> Exercise input
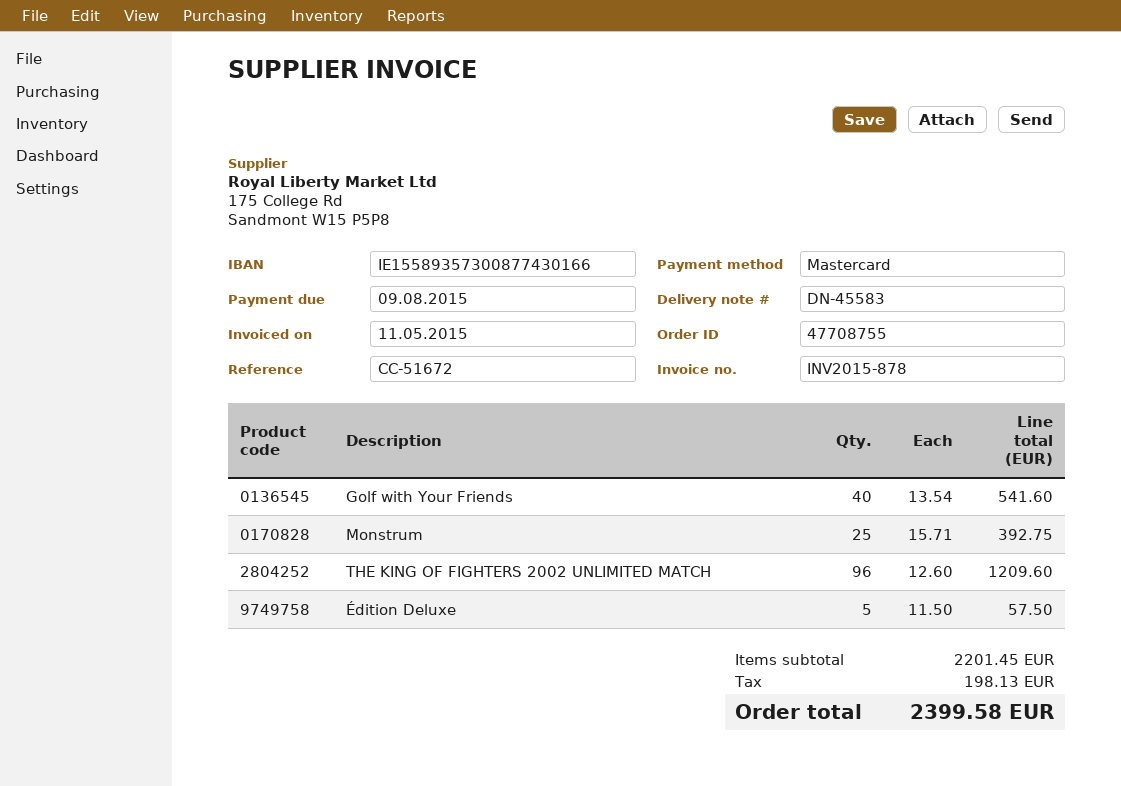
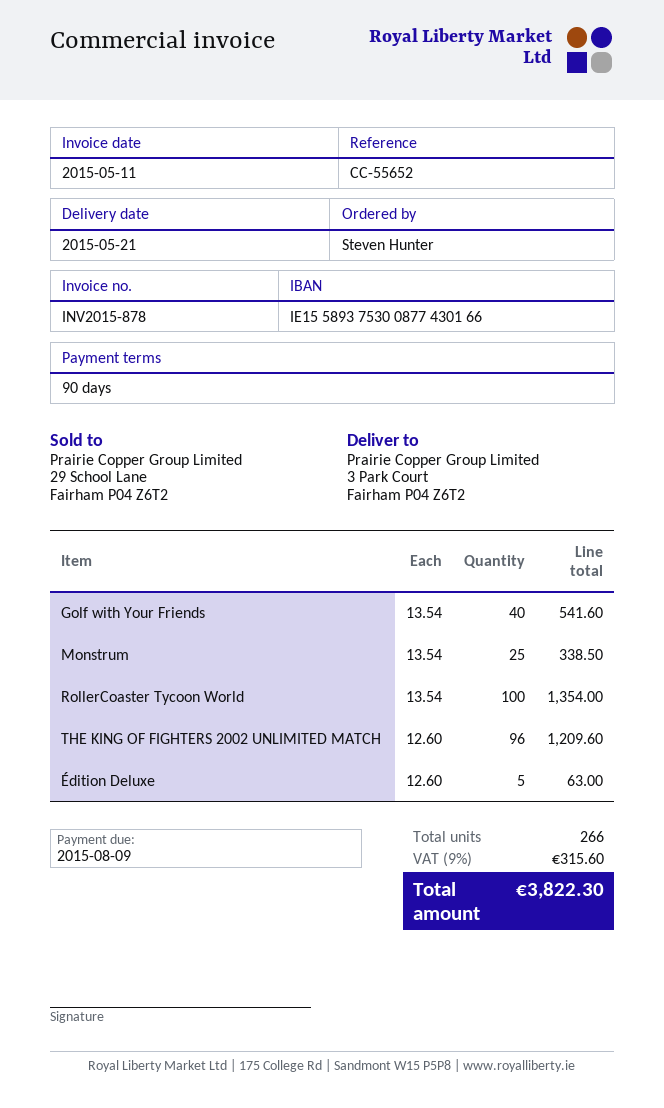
reference: CC-51672 -> CC-55652
bank account: IE15589357300877430166 -> IE15589375300877430166
Monstrum: 25 x 15.71 = 392.75 -> 25 x 13.54 = 338.50
Édition Deluxe: 5 x 11.50 = 57.50 -> 5 x 12.60 = 63.00
RollerCoaster Tycoon World: none -> 100 x 13.54 = 1354.00
tax: 198.13 -> 315.60
total: 2399.58 -> 3822.30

> Task description
Set the records down again exactly as given, and leave the pictures out.

> Solution
reference: CC-51672 -> CC-55652
bank account: IE15589357300877430166 -> IE15589375300877430166
Monstrum: 25 x 15.71 = 392.75 -> 25 x 13.54 = 338.50
Édition Deluxe: 5 x 11.50 = 57.50 -> 5 x 12.60 = 63.00
RollerCoaster Tycoon World: none -> 100 x 13.54 = 1354.00
tax: 198.13 -> 315.60
total: 2399.58 -> 3822.30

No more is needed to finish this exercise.